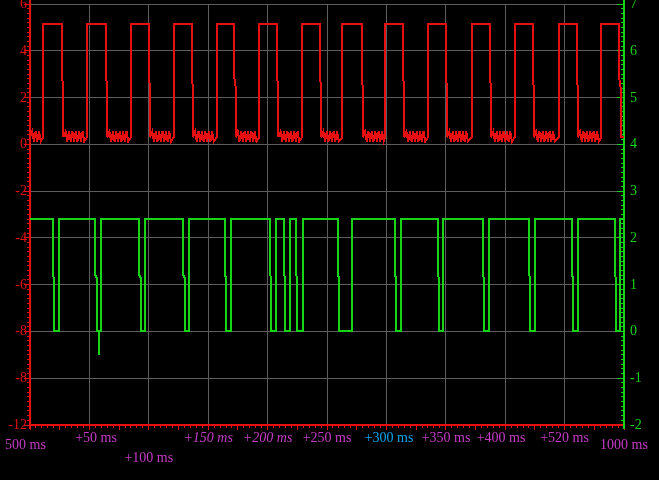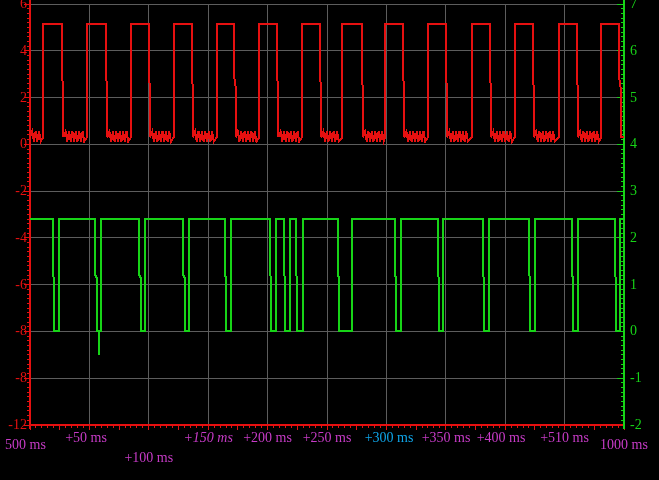--- a/index.html
+++ b/index.html
@@ -355,7 +355,7 @@
       <div class="ax-label right" style="top: 323.444px; color: rgb(23, 212, 23);">0</div>
       <div class="ax-label right" style="top: 370.222px; color: rgb(23, 212, 23);">-1</div>
       <div class="ax-label right" style="top: 417px; color: rgb(23, 212, 23);">-2</div>
-      <div class="ax-label xrel" style="left: 51px; color: rgb(199, 59, 199);">+50 ms</div>
+      <div class="ax-label xrel" style="left: 61px; color: rgb(199, 59, 199);">+50 ms</div>
       <div class="ax-label xrel" style="left: 113.8px; color: rgb(199, 59, 199); margin-top: 20px;">+100 ms</div>
       <div class="ax-label xrel" style="left: 173.2px; color: rgb(199, 59, 199); font-style: italic;">+150 ms</div>
       <div class="ax-label xrel" style="left: 232.6px; color: rgb(199, 59, 199);">+200 ms</div>

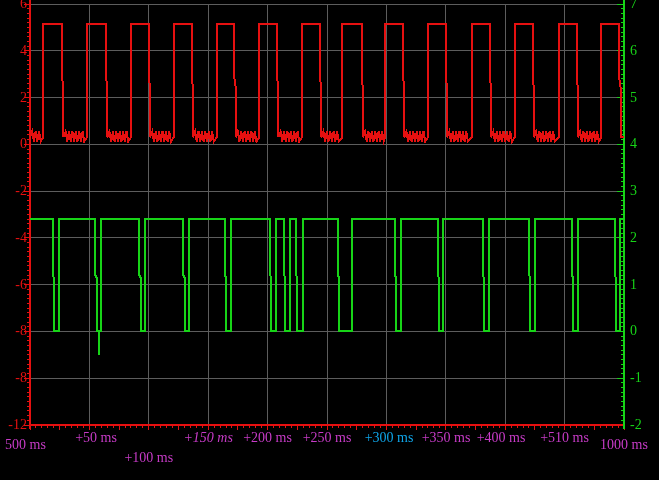--- a/index.html
+++ b/index.html
@@ -358,7 +358,7 @@
       <div class="ax-label xrel" style="left: 61px; color: rgb(199, 59, 199);">+50 ms</div>
       <div class="ax-label xrel" style="left: 113.8px; color: rgb(199, 59, 199); margin-top: 20px;">+100 ms</div>
       <div class="ax-label xrel" style="left: 173.2px; color: rgb(199, 59, 199); font-style: italic;">+150 ms</div>
-      <div class="ax-label xrel" style="left: 232.6px; color: rgb(199, 59, 199);">+200 ms</div>
+      <div class="ax-label xrel" style="left: 232.6px; color: rgb(199, 59, 199); font-style: italic;">+200 ms</div>
       <div class="ax-label xrel" style="left: 292px; color: rgb(199, 59, 199);">+250 ms</div>
       <div class="ax-label xrel" style="left: 354px; color: #0ea5e9;">+300 ms</div>
       <div class="ax-label xrel" style="left: 411px; color: rgb(199, 59, 199);">+350 ms</div>

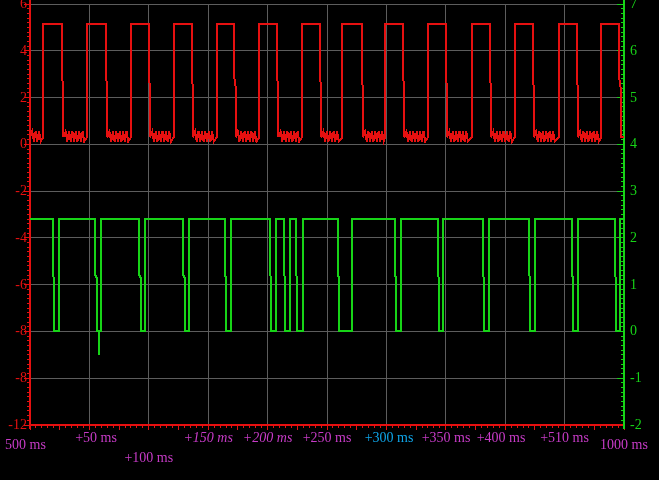--- a/index.html
+++ b/index.html
@@ -363,7 +363,7 @@
       <div class="ax-label xrel" style="left: 354px; color: #0ea5e9;">+300 ms</div>
       <div class="ax-label xrel" style="left: 411px; color: rgb(199, 59, 199);">+350 ms</div>
       <div class="ax-label xrel" style="left: 466px; color: rgb(199, 59, 199);">+400 ms</div>
-      <div class="ax-label xrel" style="left: 529.6px; color: rgb(199, 59, 199);">+510 ms</div>
+      <div class="ax-label xrel" style="left: 529.6px; color: rgb(199, 59, 199);">+520 ms</div>
     </div>
   <div class="xlab start" style="color: rgb(199, 59, 199);">500 ms</div>
   <div class="xlab end" style="color: rgb(199, 59, 199);">1000 ms</div>

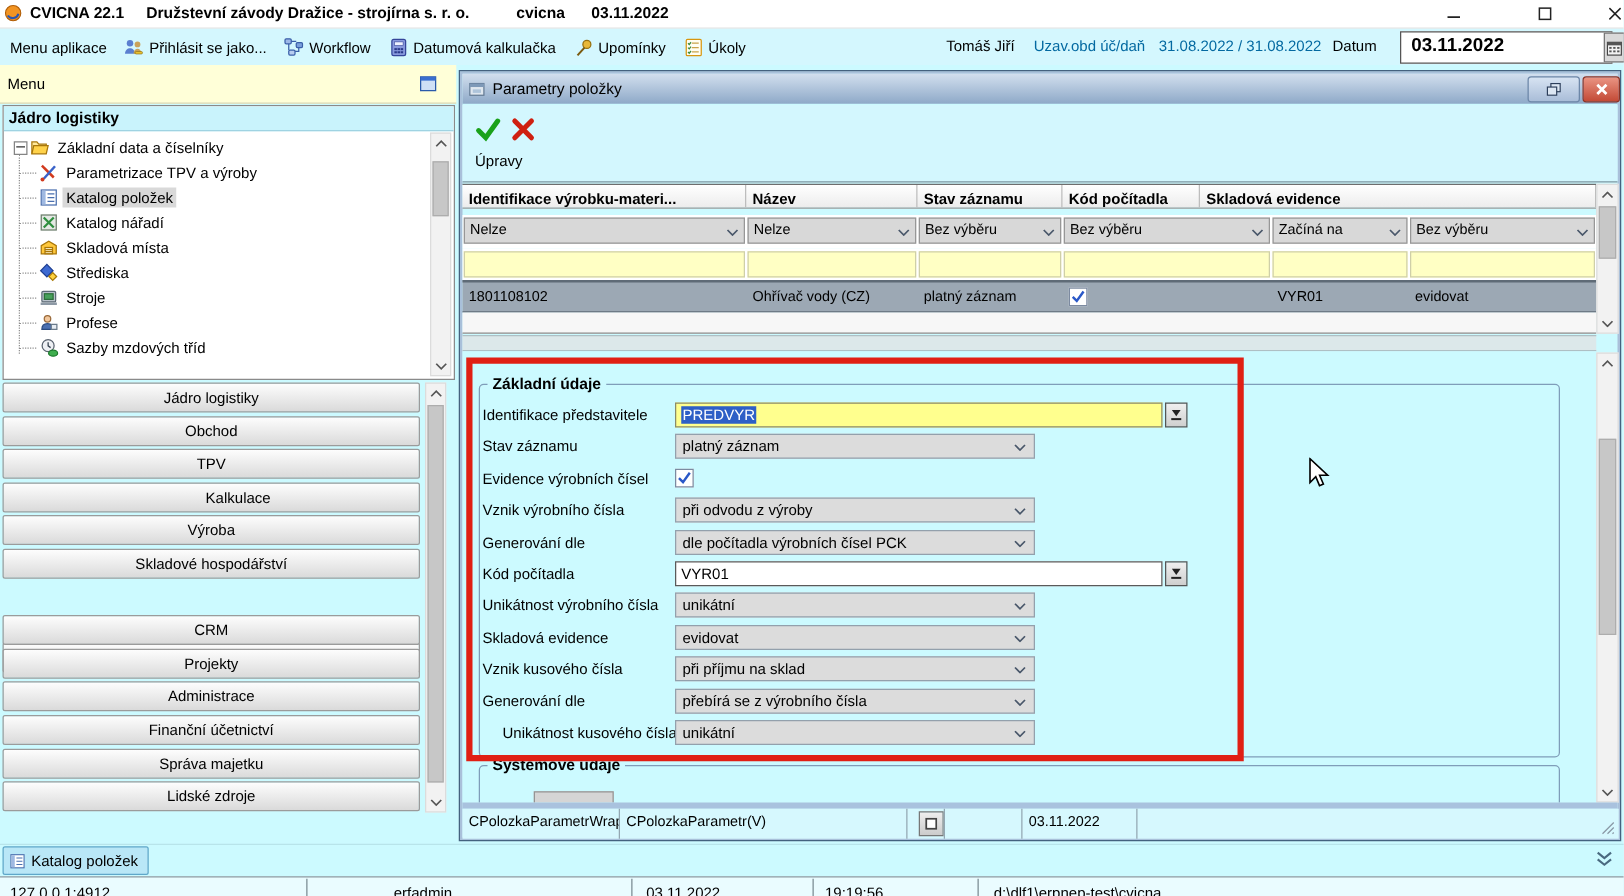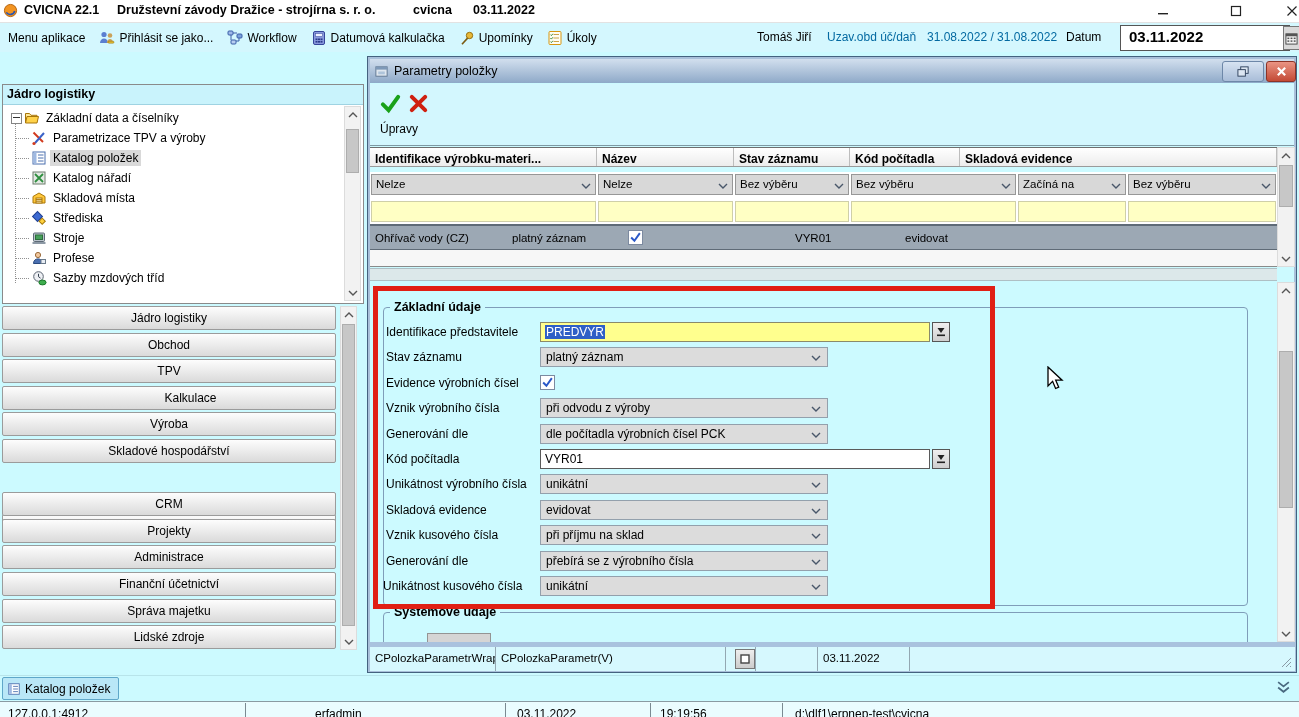--- a/index.html
+++ b/index.html
@@ -240,6 +240,15 @@
       </div>
   </div>
 
+  <div id="menuheader" class="abs">
+    <span style="margin-left:6px">Menu</span>
+    <span class="ic abs" style="left:334px;top:7px;width:17px;height:16px">
+        <svg viewBox="0 0 16 16">
+          <rect x="2" y="2.5" width="12" height="11" fill="#cfe0f6" stroke="#2a5aaa"></rect>
+          <rect x="2" y="2.5" width="12" height="3" fill="#3a6ecf"></rect>
+        </svg>
+      </span>
+  </div>
 
   <div id="treebox" class="abs">
     <div id="treeheader">Jádro logistiky</div>

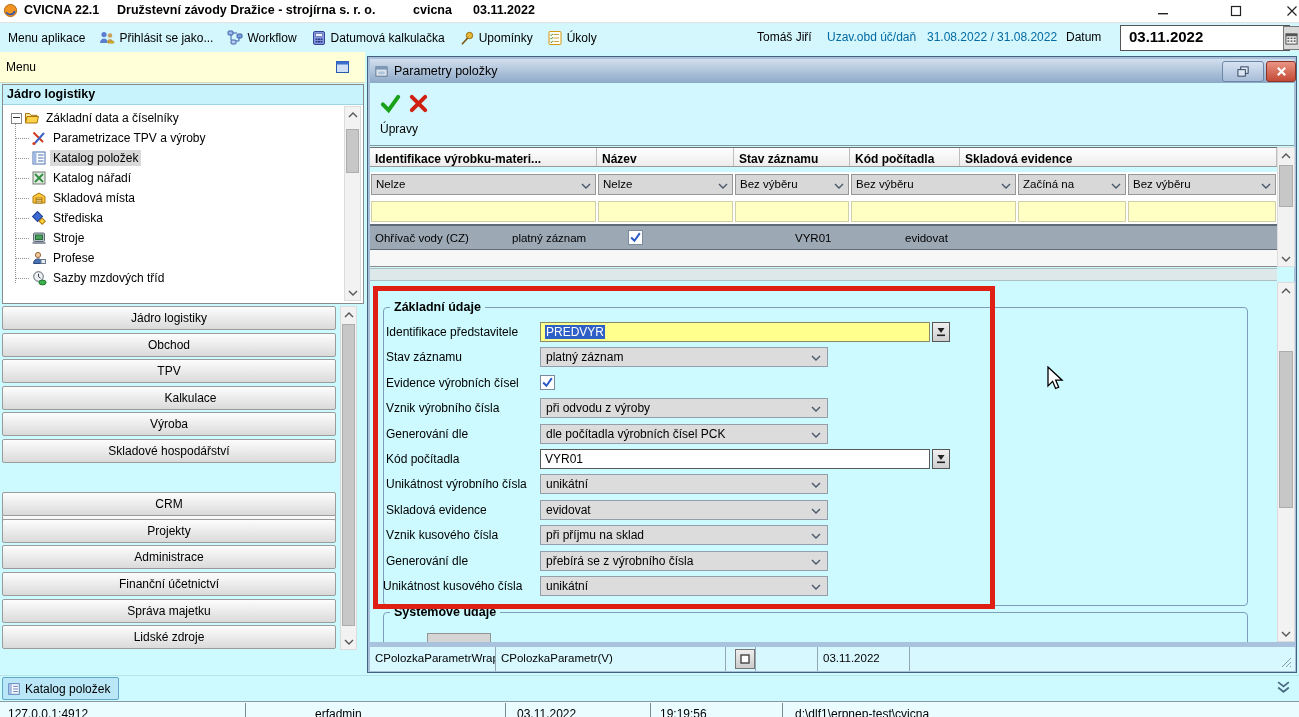--- a/index.html
+++ b/index.html
@@ -509,6 +509,7 @@
       </div>
     </div>
   <div id="tbldata" class="abs">
+      <div class="dc" style="width: 227px;">1801108102</div>
       <div class="dc" style="width: 137px;">Ohřívač vody (CZ)</div>
       <div class="dc" style="width: 116px;">platný záznam</div>
       <div class="dc" style="width: 167px;">

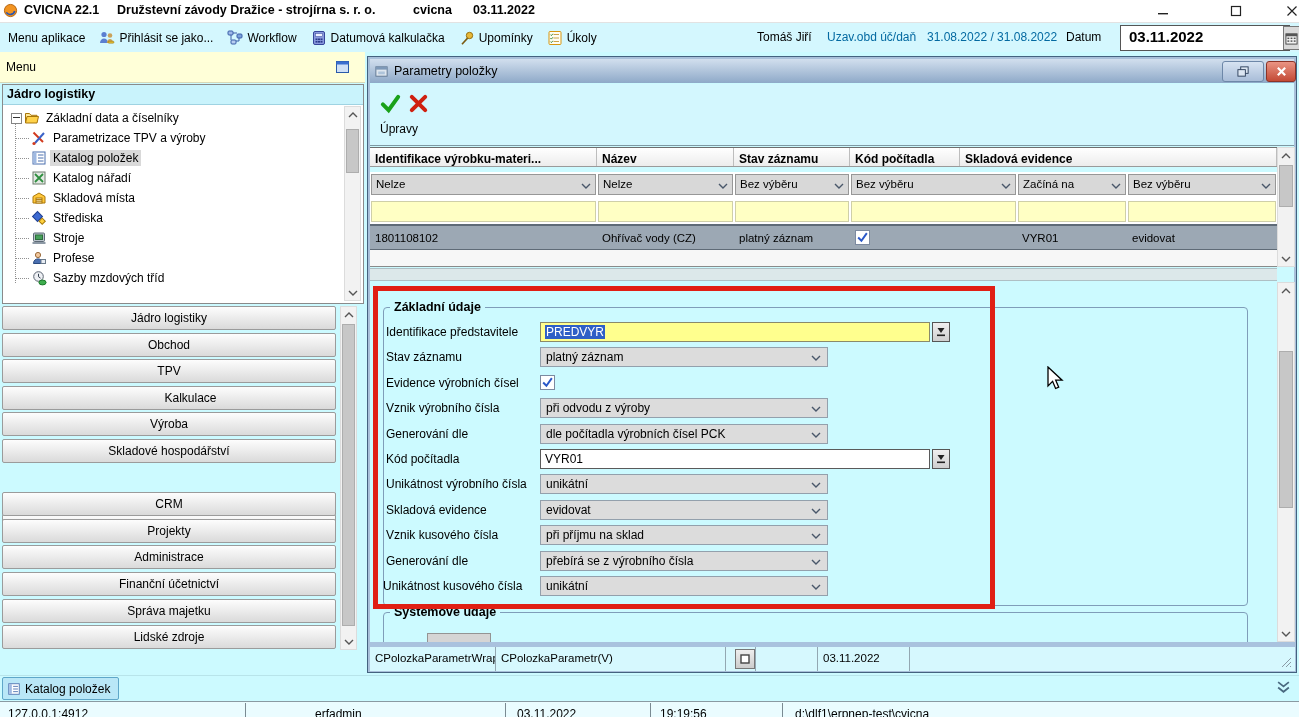--- a/index.html
+++ b/index.html
@@ -615,7 +615,7 @@
               <path d="M1 1l4 4 4-4" fill="none" stroke="#49576a" stroke-width="1.4"></path>
             </svg>
           </span></div>
-        <div class="f-label" style="left: 13px; top: 298px;">Unikátnost kusového čísla</div>
+        <div class="f-label" style="left: 32px; top: 298px;">Unikátnost kusového čísla</div>
         <div class="combo-form" style="left: 170px; top: 295px;">unikátní<span class="chev ic">
             <svg viewBox="0 0 10 6">
               <path d="M1 1l4 4 4-4" fill="none" stroke="#49576a" stroke-width="1.4"></path>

______________________________

Problem to solve:
Set down every record word for word and leave out the pictures.

Solution for this problem:
--- a/index.html
+++ b/index.html
@@ -355,7 +355,7 @@
       <div class="ax-label right" style="top: 323.444px; color: rgb(23, 212, 23);">0</div>
       <div class="ax-label right" style="top: 370.222px; color: rgb(23, 212, 23);">-1</div>
       <div class="ax-label right" style="top: 417px; color: rgb(23, 212, 23);">-2</div>
-      <div class="ax-label xrel" style="left: 51px; color: rgb(199, 59, 199);">+50 ms</div>
+      <div class="ax-label xrel" style="left: 61px; color: rgb(199, 59, 199);">+50 ms</div>
       <div class="ax-label xrel" style="left: 113.8px; color: rgb(199, 59, 199); margin-top: 20px;">+100 ms</div>
       <div class="ax-label xrel" style="left: 173.2px; color: rgb(199, 59, 199); font-style: italic;">+150 ms</div>
       <div class="ax-label xrel" style="left: 232.6px; color: rgb(199, 59, 199);">+200 ms</div>

--- a/index.html
+++ b/index.html
@@ -358,7 +358,7 @@
       <div class="ax-label xrel" style="left: 61px; color: rgb(199, 59, 199);">+50 ms</div>
       <div class="ax-label xrel" style="left: 113.8px; color: rgb(199, 59, 199); margin-top: 20px;">+100 ms</div>
       <div class="ax-label xrel" style="left: 173.2px; color: rgb(199, 59, 199); font-style: italic;">+150 ms</div>
-      <div class="ax-label xrel" style="left: 232.6px; color: rgb(199, 59, 199);">+200 ms</div>
+      <div class="ax-label xrel" style="left: 232.6px; color: rgb(199, 59, 199); font-style: italic;">+200 ms</div>
       <div class="ax-label xrel" style="left: 292px; color: rgb(199, 59, 199);">+250 ms</div>
       <div class="ax-label xrel" style="left: 354px; color: #0ea5e9;">+300 ms</div>
       <div class="ax-label xrel" style="left: 411px; color: rgb(199, 59, 199);">+350 ms</div>

--- a/index.html
+++ b/index.html
@@ -363,7 +363,7 @@
       <div class="ax-label xrel" style="left: 354px; color: #0ea5e9;">+300 ms</div>
       <div class="ax-label xrel" style="left: 411px; color: rgb(199, 59, 199);">+350 ms</div>
       <div class="ax-label xrel" style="left: 466px; color: rgb(199, 59, 199);">+400 ms</div>
-      <div class="ax-label xrel" style="left: 529.6px; color: rgb(199, 59, 199);">+510 ms</div>
+      <div class="ax-label xrel" style="left: 529.6px; color: rgb(199, 59, 199);">+520 ms</div>
     </div>
   <div class="xlab start" style="color: rgb(199, 59, 199);">500 ms</div>
   <div class="xlab end" style="color: rgb(199, 59, 199);">1000 ms</div>

--- a/index.html
+++ b/index.html
@@ -240,6 +240,15 @@
       </div>
   </div>
 
+  <div id="menuheader" class="abs">
+    <span style="margin-left:6px">Menu</span>
+    <span class="ic abs" style="left:334px;top:7px;width:17px;height:16px">
+        <svg viewBox="0 0 16 16">
+          <rect x="2" y="2.5" width="12" height="11" fill="#cfe0f6" stroke="#2a5aaa"></rect>
+          <rect x="2" y="2.5" width="12" height="3" fill="#3a6ecf"></rect>
+        </svg>
+      </span>
+  </div>
 
   <div id="treebox" class="abs">
     <div id="treeheader">Jádro logistiky</div>

--- a/index.html
+++ b/index.html
@@ -509,6 +509,7 @@
       </div>
     </div>
   <div id="tbldata" class="abs">
+      <div class="dc" style="width: 227px;">1801108102</div>
       <div class="dc" style="width: 137px;">Ohřívač vody (CZ)</div>
       <div class="dc" style="width: 116px;">platný záznam</div>
       <div class="dc" style="width: 167px;">

--- a/index.html
+++ b/index.html
@@ -615,7 +615,7 @@
               <path d="M1 1l4 4 4-4" fill="none" stroke="#49576a" stroke-width="1.4"></path>
             </svg>
           </span></div>
-        <div class="f-label" style="left: 13px; top: 298px;">Unikátnost kusového čísla</div>
+        <div class="f-label" style="left: 32px; top: 298px;">Unikátnost kusového čísla</div>
         <div class="combo-form" style="left: 170px; top: 295px;">unikátní<span class="chev ic">
             <svg viewBox="0 0 10 6">
               <path d="M1 1l4 4 4-4" fill="none" stroke="#49576a" stroke-width="1.4"></path>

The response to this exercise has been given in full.